If there are major losers in a divorce, it has to be the kids who are caught in the middle between two warring people they love dearly. It’s not unusual for kids to be used as bargaining chips or held for emotional ransom. Other times they must choose one parent over the other. No matter what role the child has within the family, he or she is an unwilling participant in this very brutal and emotional event.
Children too young to be independent and too emotionally immature to understand why this is happening, protect themselves and their emotions by whatever means they can devise.
The term “children” does not mean kids up to a certain age, it applies to children of any age. As I was reminded many times by my mother, “As long as I am alive, you are my child!”
Children are not instantly endowed with the ability to cope with their parents’ dysfunctional relationship when they reach legal age. The actual divorce is not necessarily the most difficult thing children will go through when their parents decide to call it quits.
Divorce may be a relief after having front row seats during their parents’ arguments. Some children are pulled in as unwilling participants in the vicious battles fought between the two people they love the most. Ideally, husbands and wives would settle their differences in a calm manner and in rational terms. Ideal situations don’t work in the real world.
There are no rules of “how it should be done” for husbands and wives, mothers and fathers. The “Golden Rule” is a good goal but anger and bitter emotions get in the way of common sense.
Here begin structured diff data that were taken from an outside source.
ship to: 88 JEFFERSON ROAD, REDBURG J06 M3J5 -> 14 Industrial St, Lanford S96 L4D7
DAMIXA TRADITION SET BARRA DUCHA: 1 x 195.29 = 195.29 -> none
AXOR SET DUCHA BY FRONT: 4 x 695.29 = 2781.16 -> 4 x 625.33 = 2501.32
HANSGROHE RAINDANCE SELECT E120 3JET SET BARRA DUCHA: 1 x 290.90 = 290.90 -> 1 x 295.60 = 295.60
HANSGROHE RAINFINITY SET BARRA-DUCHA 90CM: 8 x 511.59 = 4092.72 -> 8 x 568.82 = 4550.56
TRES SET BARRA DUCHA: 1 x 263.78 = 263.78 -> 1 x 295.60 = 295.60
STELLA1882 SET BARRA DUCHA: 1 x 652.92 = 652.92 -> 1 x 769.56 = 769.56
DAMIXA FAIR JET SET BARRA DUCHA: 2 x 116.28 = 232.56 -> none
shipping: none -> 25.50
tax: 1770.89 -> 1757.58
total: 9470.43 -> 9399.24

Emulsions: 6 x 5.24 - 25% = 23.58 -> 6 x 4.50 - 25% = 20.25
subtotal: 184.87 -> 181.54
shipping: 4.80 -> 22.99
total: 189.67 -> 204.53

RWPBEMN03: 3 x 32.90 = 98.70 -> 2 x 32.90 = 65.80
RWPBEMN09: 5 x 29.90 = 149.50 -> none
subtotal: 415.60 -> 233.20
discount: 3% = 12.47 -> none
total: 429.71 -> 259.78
Needing a scapegoat, a mother or father may blame marital problems on a child. “You caused this, now are you glad?” It is unfair, but it happens too many times. It takes years for an adult child to come to grips with the guilt this causes. I know because I heard those words when I was a kid.
Sometimes the conflict in the home causes a child to seek safety elsewhere. Scared about life without your spouse? What fears do you think a runaway child suffers? Life on the street may seem the only alternative to violence in the child’s home.
My younger brothers quit school and ran away from home when they couldn’t take any more of the arguing. I got married instead. Once we were gone, our parents divorced. But the damage had already been done.